PROVIDED INFORMATION =>
○ ○ ○
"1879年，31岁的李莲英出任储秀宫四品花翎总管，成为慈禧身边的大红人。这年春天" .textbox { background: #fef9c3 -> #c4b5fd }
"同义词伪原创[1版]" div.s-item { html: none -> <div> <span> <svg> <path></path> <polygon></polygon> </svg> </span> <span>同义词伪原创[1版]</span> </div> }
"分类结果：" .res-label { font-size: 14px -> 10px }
○ ○ ○
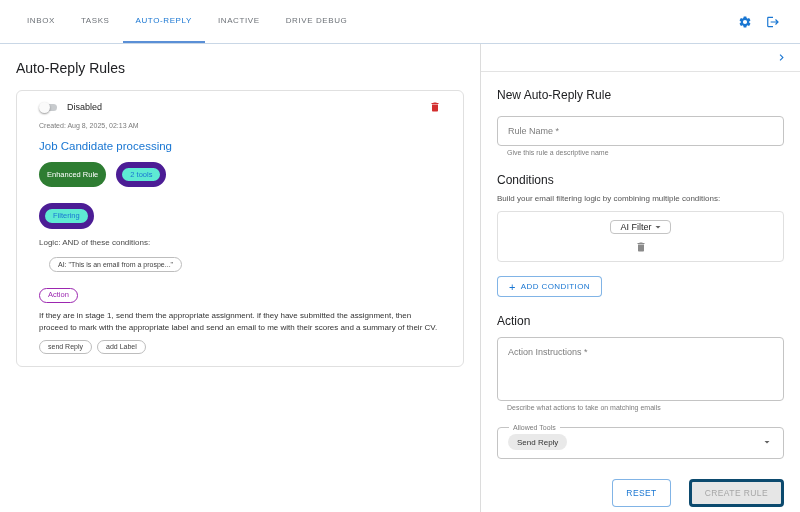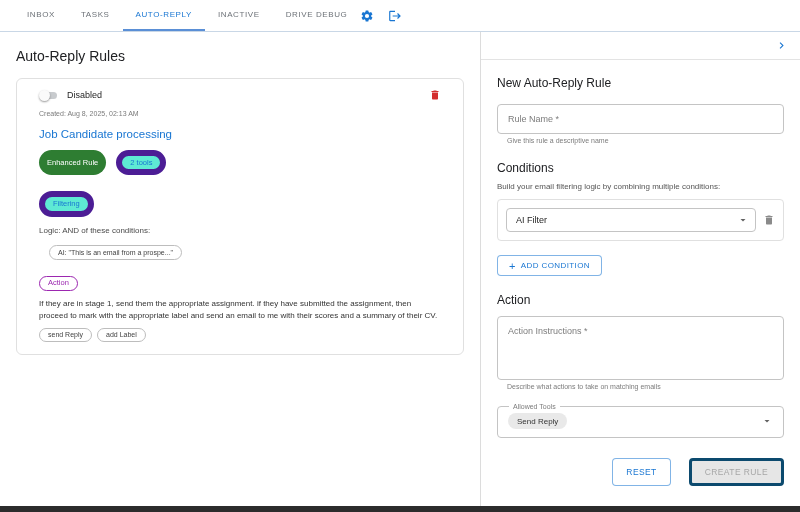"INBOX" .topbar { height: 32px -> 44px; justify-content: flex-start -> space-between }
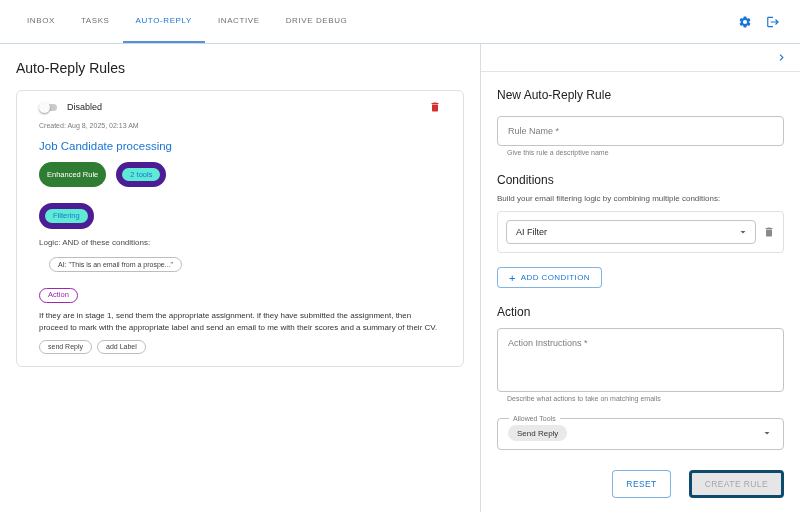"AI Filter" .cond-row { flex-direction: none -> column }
○ ○ ○
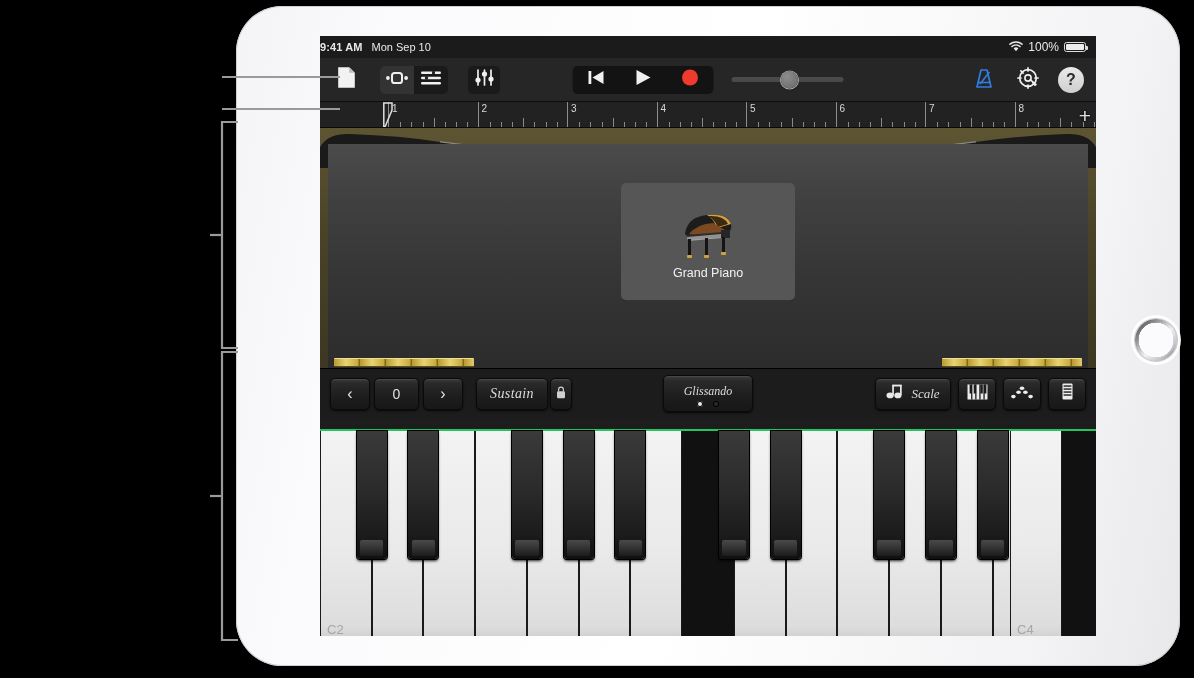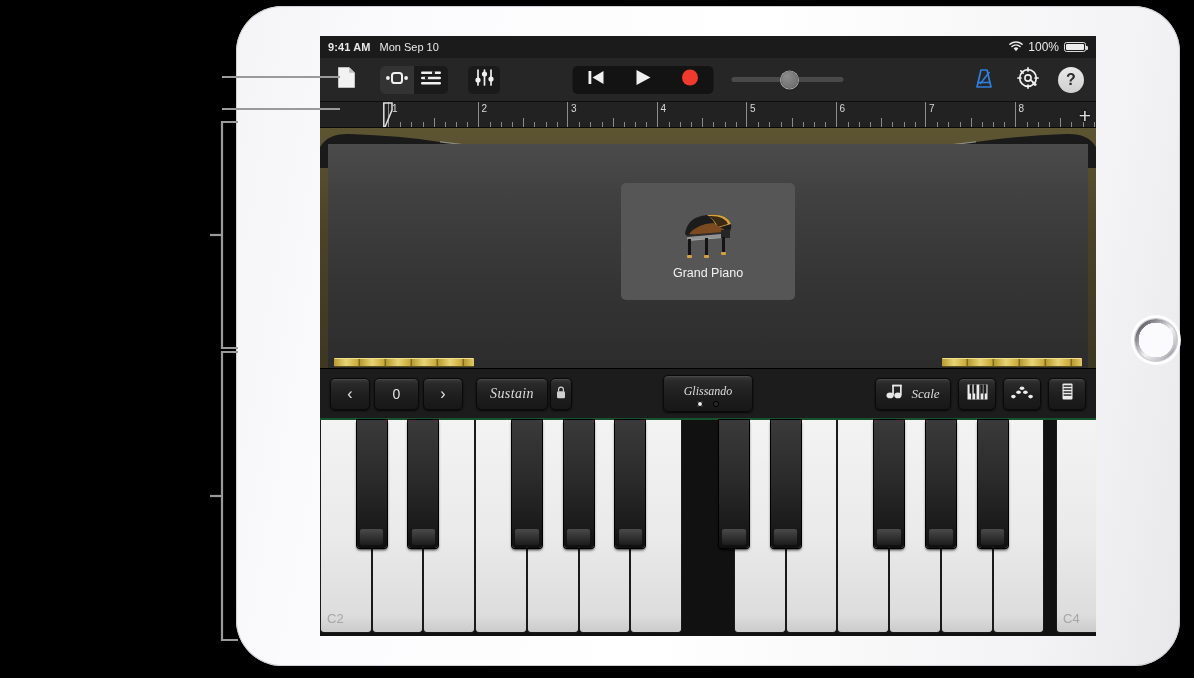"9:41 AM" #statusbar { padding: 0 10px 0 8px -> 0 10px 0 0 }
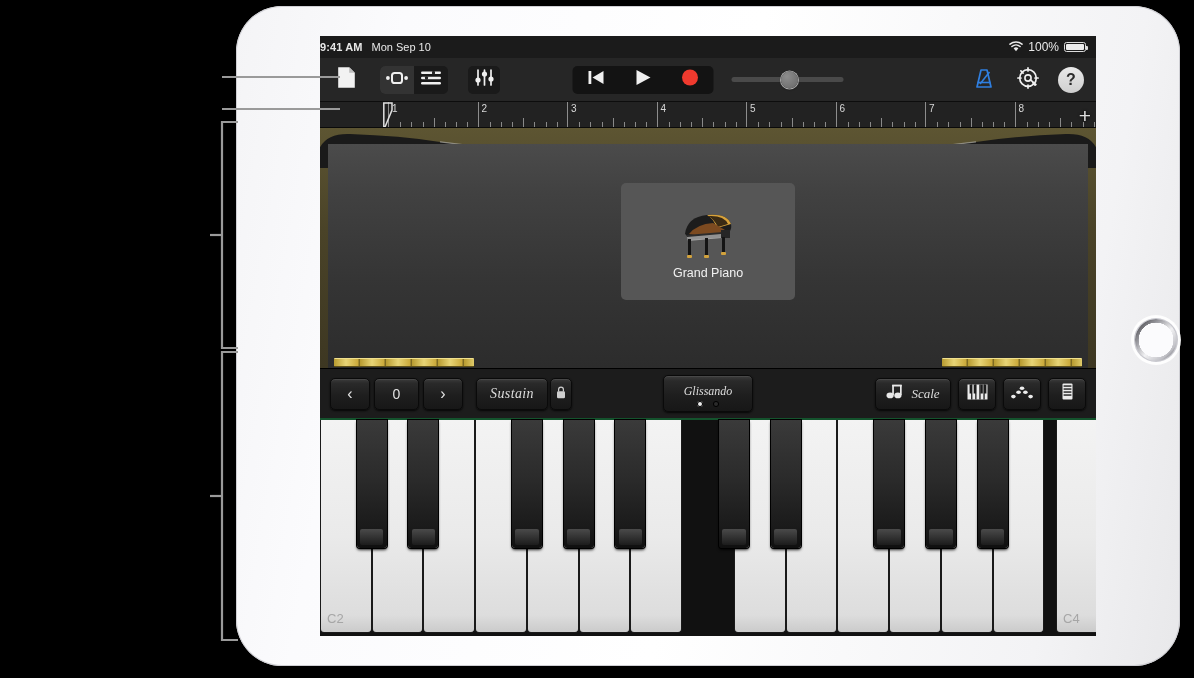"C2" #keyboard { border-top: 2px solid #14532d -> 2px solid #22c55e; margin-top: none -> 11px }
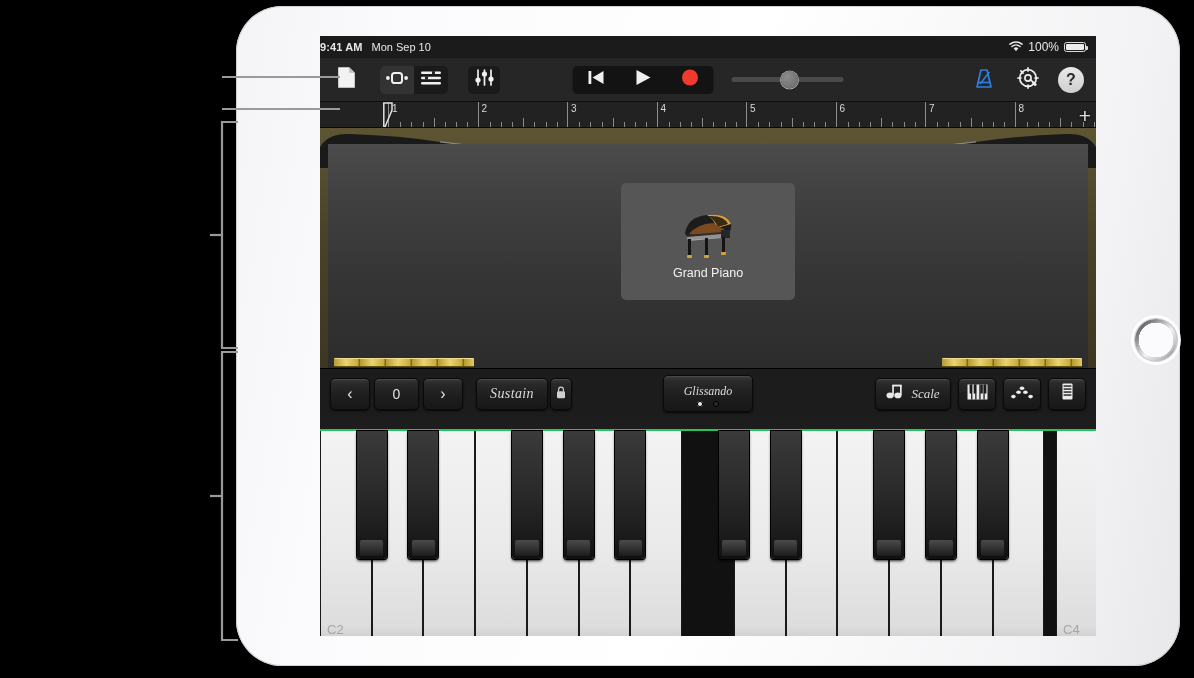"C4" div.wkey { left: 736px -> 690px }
○ ○ ○
EXERCISE =>
Above this task is a listing. Restate, word for word and with nothing added, the lines from the one with "html: none ->" through the one with "font-size: 14px ->".

ANSWER BOX =>
"同义词伪原创[1版]" div.s-item { html: none -> <div> <span> <svg> <path></path> <polygon></polygon> </svg> </span> <span>同义词伪原创[1版]</span> </div> }
"分类结果：" .res-label { font-size: 14px -> 10px }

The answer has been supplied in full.